■ **Exercise prompt**: Images embedded in the records are excluded; print everything else exactly as given.

■ **Given records**:
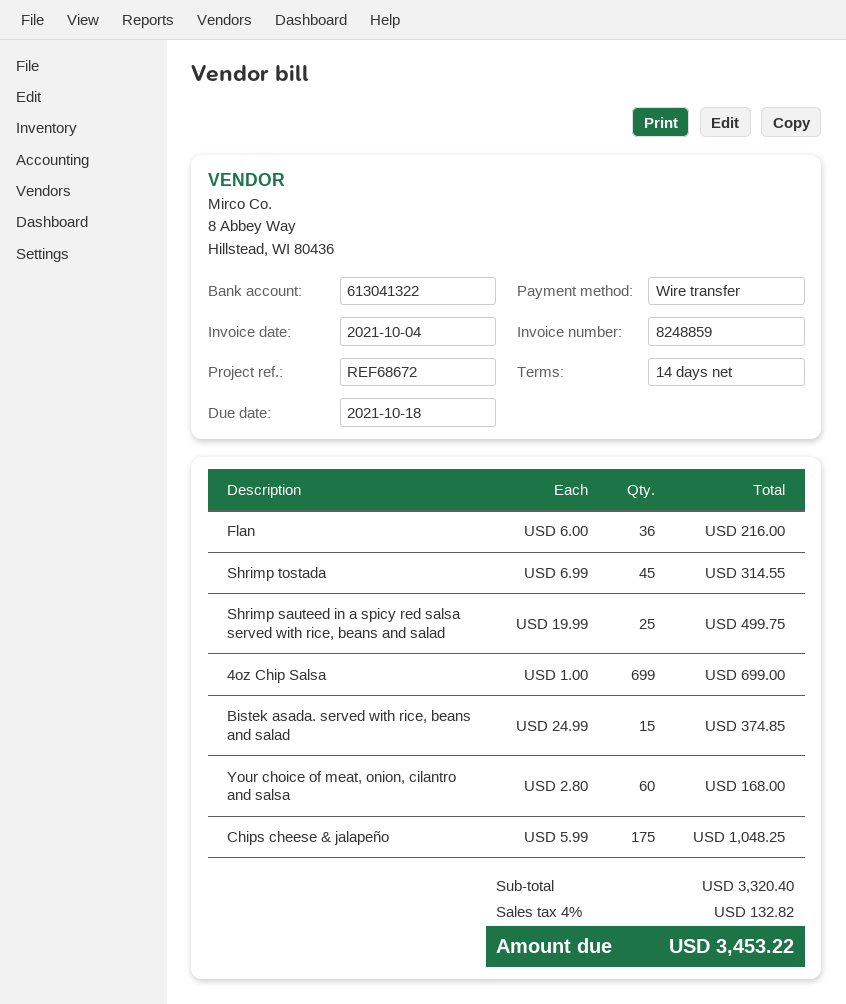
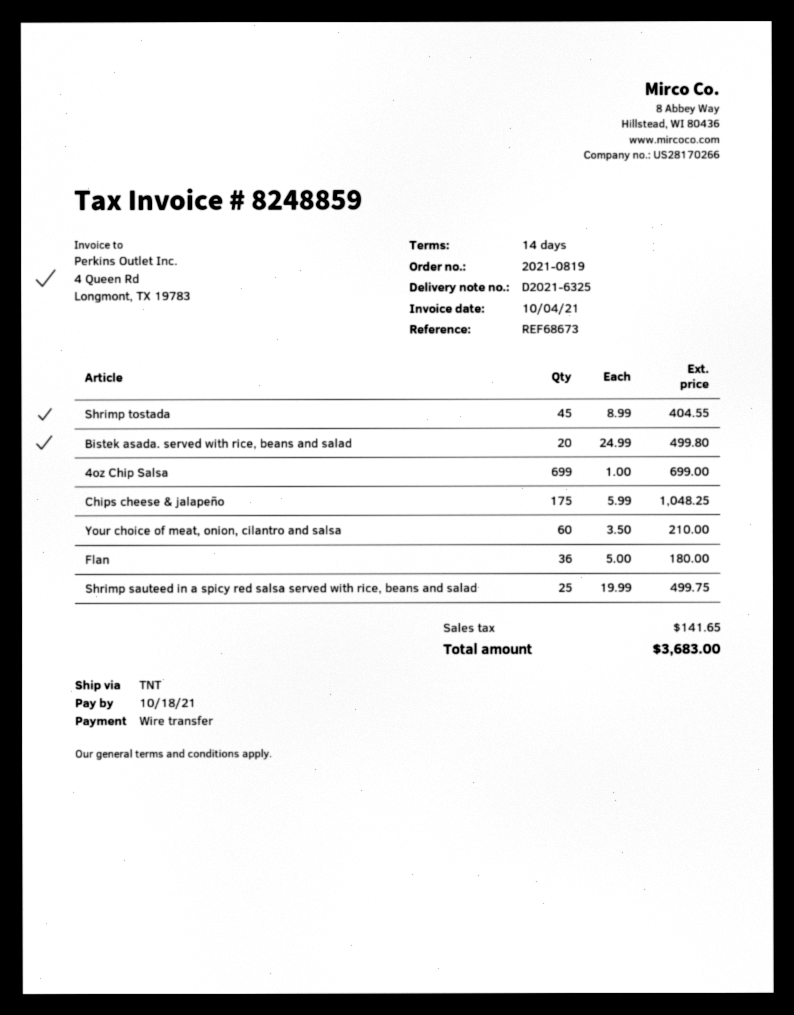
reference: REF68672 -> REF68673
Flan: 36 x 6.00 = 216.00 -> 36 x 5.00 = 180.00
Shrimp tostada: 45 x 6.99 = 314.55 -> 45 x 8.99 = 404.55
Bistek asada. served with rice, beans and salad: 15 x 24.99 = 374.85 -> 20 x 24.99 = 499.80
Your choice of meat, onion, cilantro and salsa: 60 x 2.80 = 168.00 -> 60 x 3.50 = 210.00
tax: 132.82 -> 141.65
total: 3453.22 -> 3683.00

■ **Finished exercise**:
reference: REF68672 -> REF68673
Flan: 36 x 6.00 = 216.00 -> 36 x 5.00 = 180.00
Shrimp tostada: 45 x 6.99 = 314.55 -> 45 x 8.99 = 404.55
Bistek asada. served with rice, beans and salad: 15 x 24.99 = 374.85 -> 20 x 24.99 = 499.80
Your choice of meat, onion, cilantro and salsa: 60 x 2.80 = 168.00 -> 60 x 3.50 = 210.00
tax: 132.82 -> 141.65
total: 3453.22 -> 3683.00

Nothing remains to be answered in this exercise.